Tuesday, January 22, 2008

I didn't post my normal Friday beer review because the Smitty family was heading to stay with some friends in Chicago over the weekend. I had planned to visit Three Floyds brewery in Munster, Indiana, which is kinda on the way.

Well, due to various reasons, we didn't make it there, but that's okay, because when we arrived at our destination, I was greeted with this:Wow.




Oh, wow. Just...wow.

Not only is it a "limited" burbon barrel aged stout but is it capped, corked and waxed:

(yeah, yeah, a marketing ploy I know but still pretty cool...) And, of course, to prove it's limited-ness, it's numbered on the side, bitches:





This, my friends, was an astounding beer. It's from Emmett's Ale House in Downers Grove, Illinois.
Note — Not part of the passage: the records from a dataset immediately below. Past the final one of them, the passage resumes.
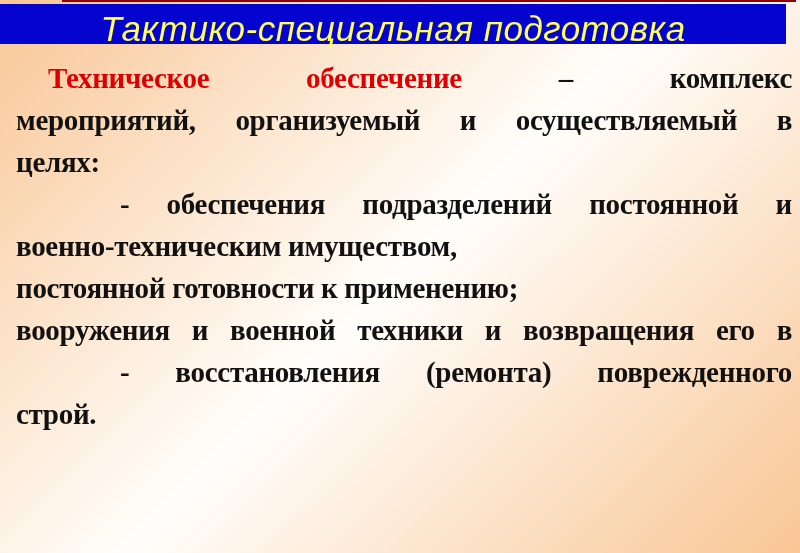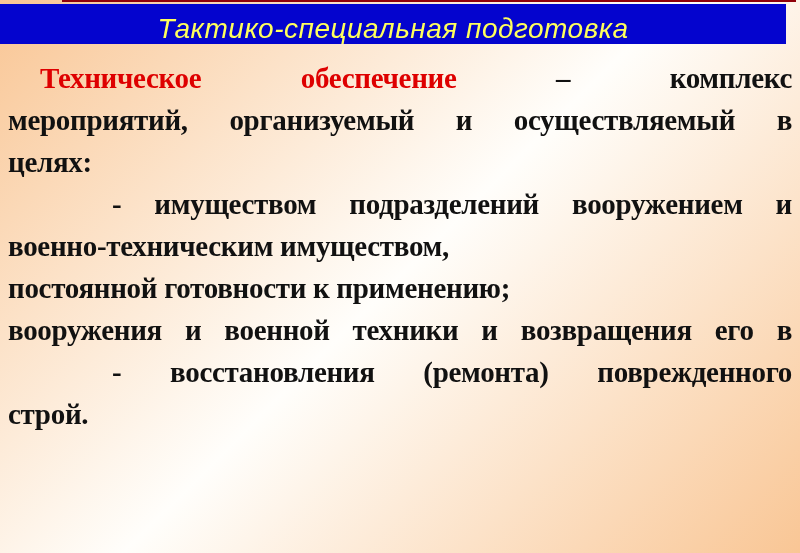"Тактико-специальная подготовка" .title-bar .title-text { font-size: 28px -> 35px }
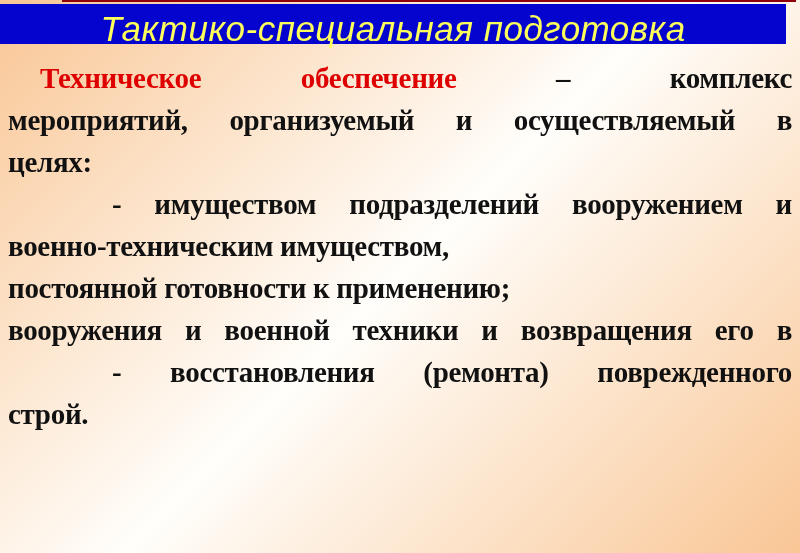"Техническое обеспечение – комплекс" .body-text .line { margin-left: none -> 8px }
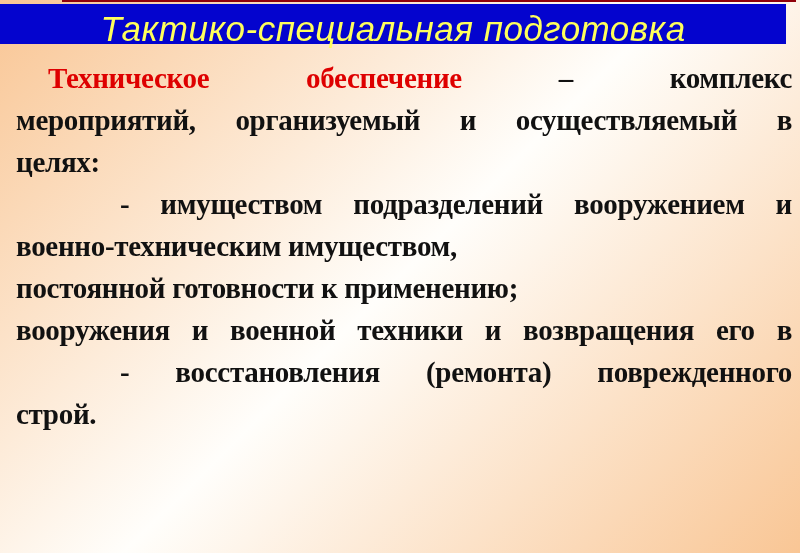"- имуществом подразделений вооружением и" span { text: имуществом подразделений вооружением -> обеспечения подразделений постоянной }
It's a 2006 release, so it's had a few years to mellow and age. I was astounded by this beer.

The nose was a huge blast of chocolate with bourbon underneath (usually, it's the other way around). Following in the speedboat wake of chocolate and bourbon is coffee and molasses, but they are almost afterthoughts. And there, as if a backbone, was a great pine-and-citrus hop aroma.

The taste is every bit as spectacular. Huge chocolate balanced with a strong shot of sweet bourbon leads off, making this interpretation of an Imperial Stout much more sweet than its competitors. As always with this style, the ever-present burnt-toast-and-molasses flavors form a good base to keep the beer bitter and strong (and, um, dark). The hop presence is a scant orangey and piney flavor distantly in the background as the bulk of the bitterness comes from the roasted malts, but it serves a nice citrusy balance that I think goes very well with the bourbon and chocolate flavors. Of course, the bourbon taste tricks your brain into thinking there's more ABV here than there is, but it's still substantial at 9.5%, and adds an almost floral cooling to the beer.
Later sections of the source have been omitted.